--- EXERCISE MATERIALS Enclosed Below ---
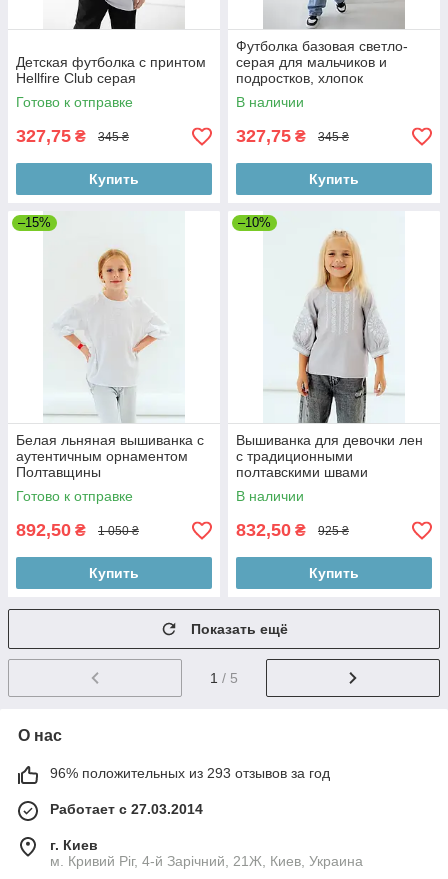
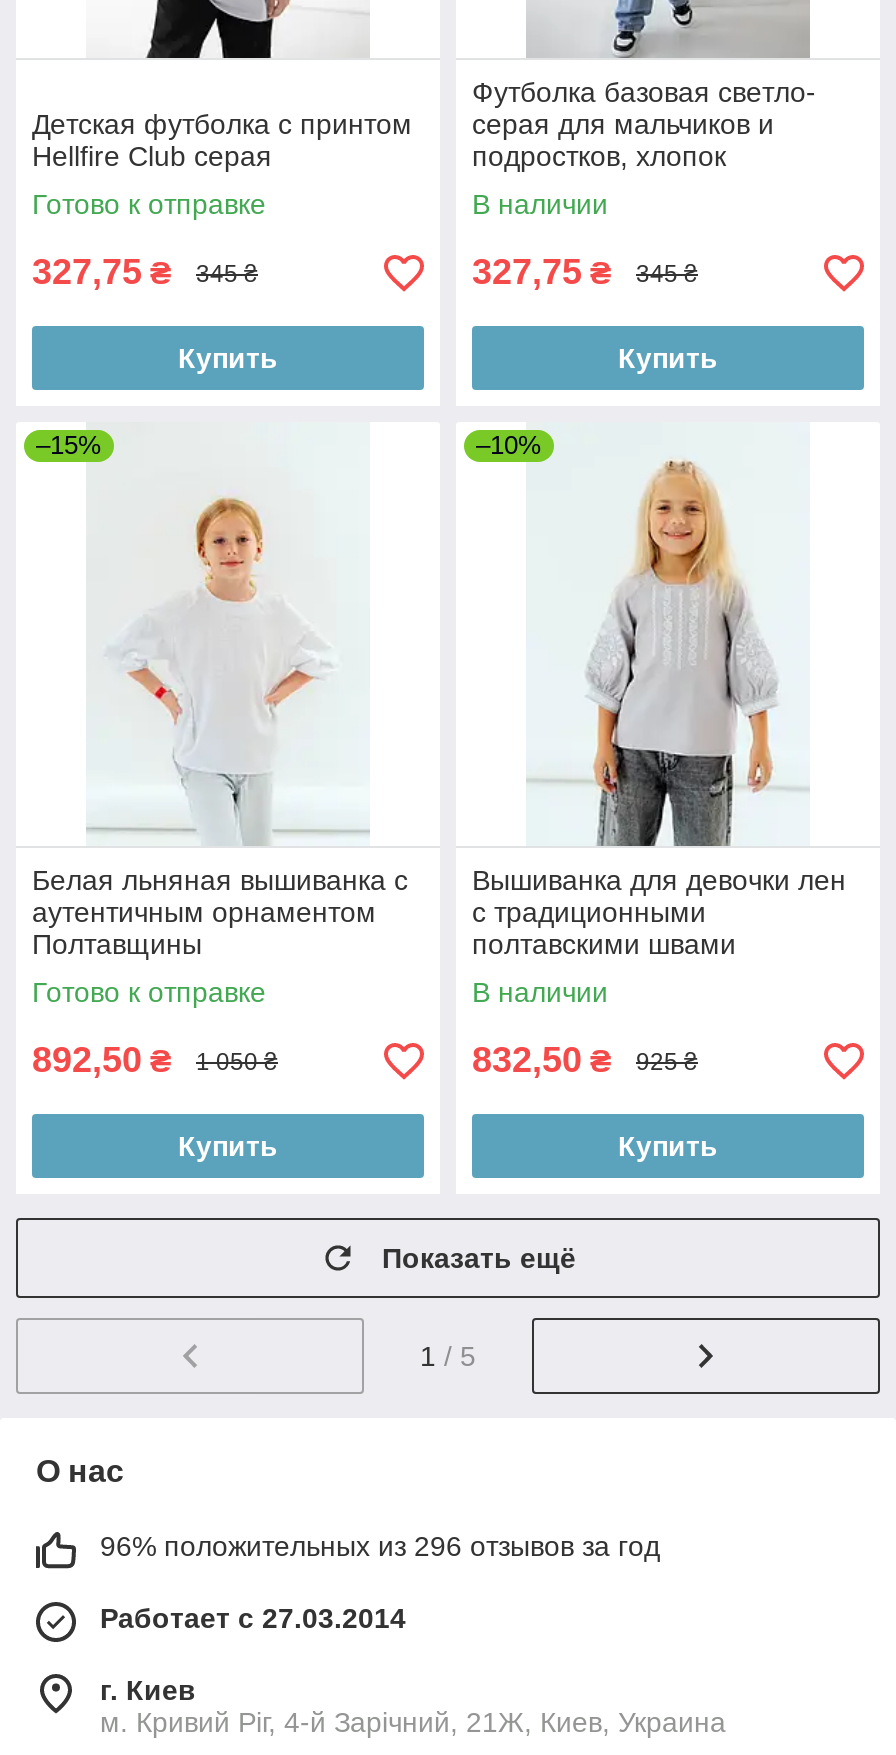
- 96% положительных из 293 отзывов за год
+ 96% положительных из 296 отзывов за год
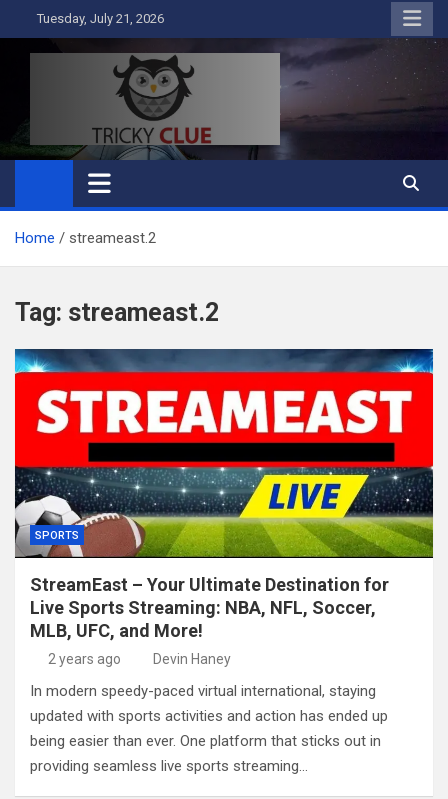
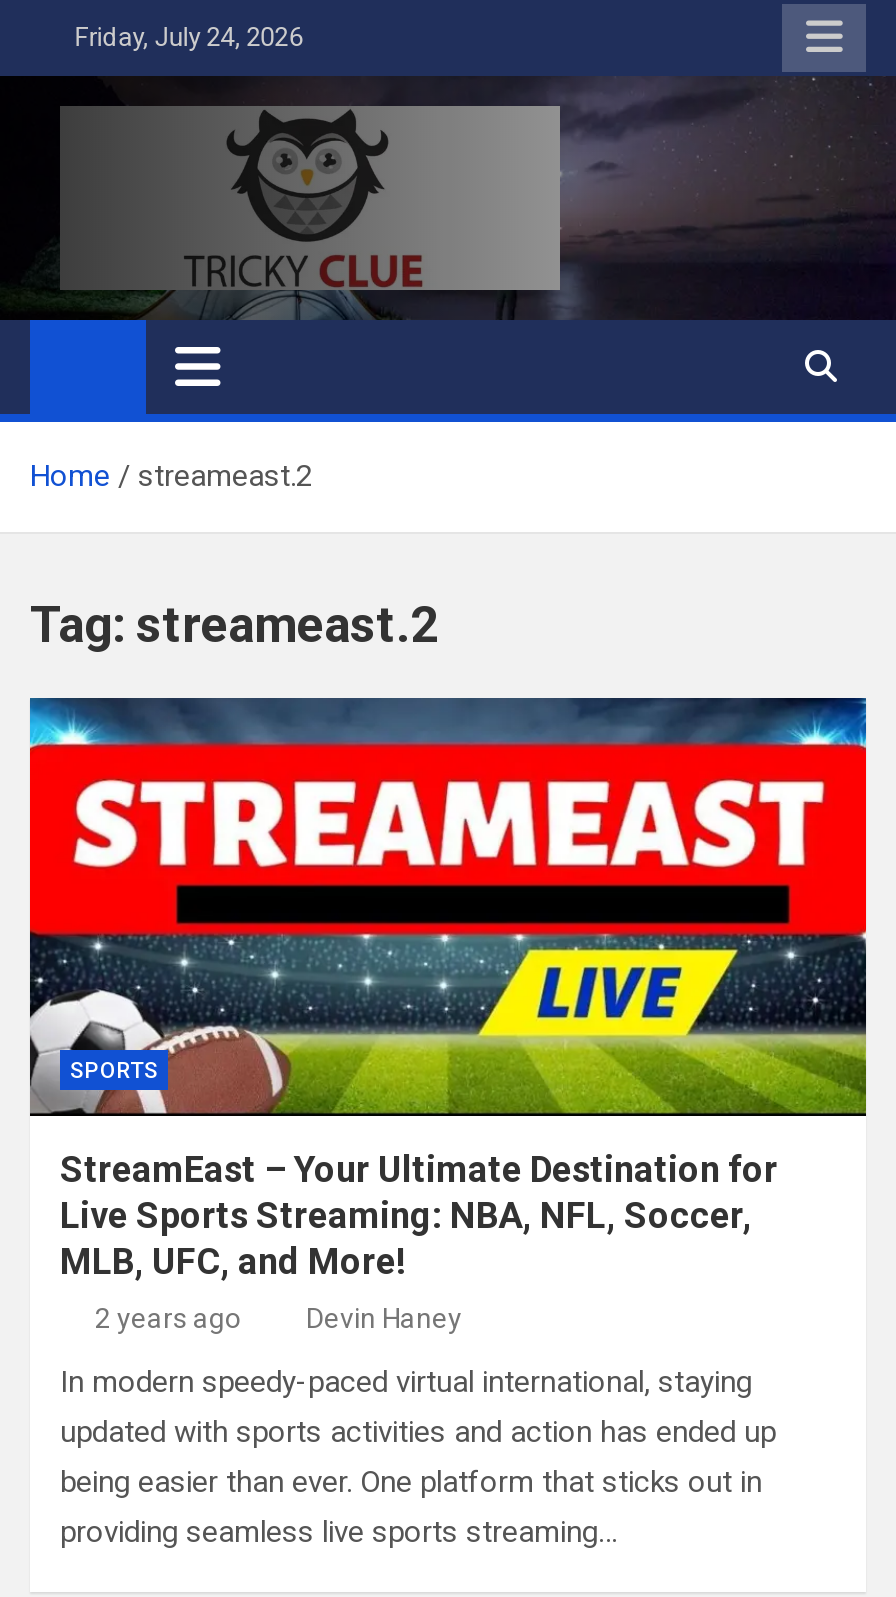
- Tuesday, July 21, 2026
+ Friday, July 24, 2026
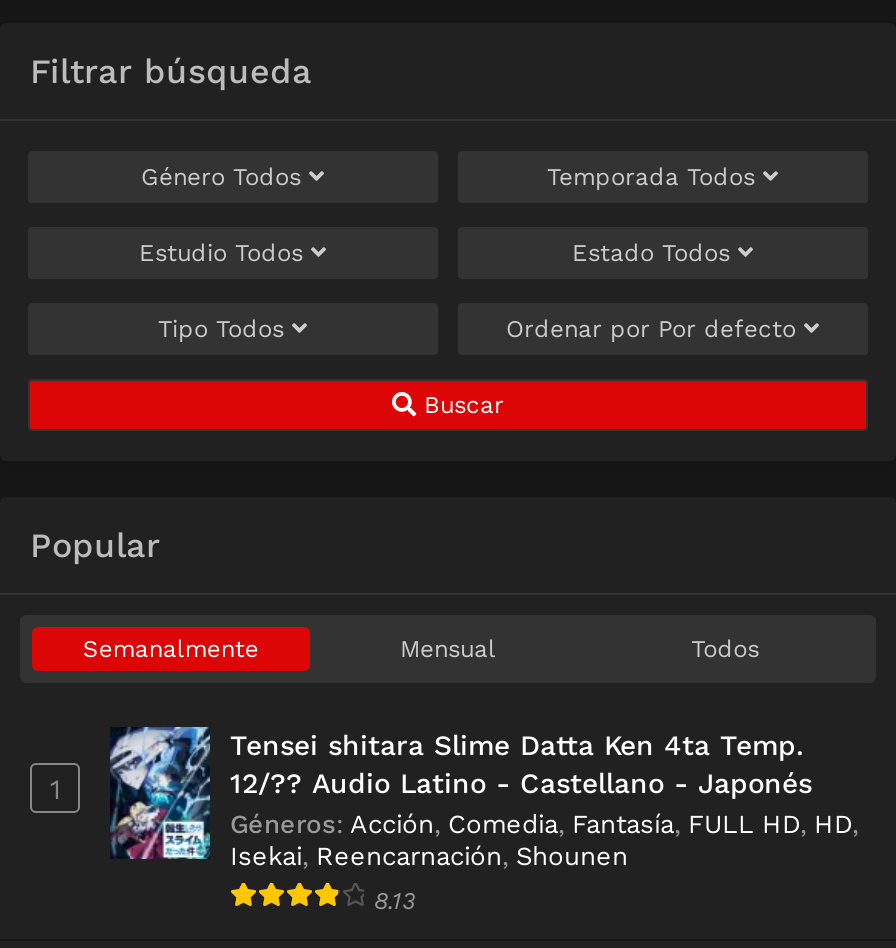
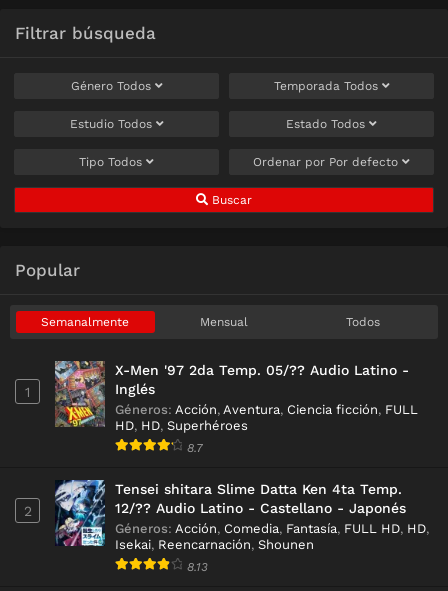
+ [image]
+ X-Men '97 2da Temp. 05/?? Audio Latino -
+ Inglés
+ Géneros: Acción, Aventura, Ciencia ficción, FULL
+ HD, HD, Superhéroes
+ 8.7

+ 2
--- End of Enclosed EXERCISE MATERIALS ---
WHAT THE EXERCISE ASKS: All lines of the records above that contain the word "July" are to be copied out.

EXERCISE OUTPUT:
- Tuesday, July 21, 2026
+ Friday, July 24, 2026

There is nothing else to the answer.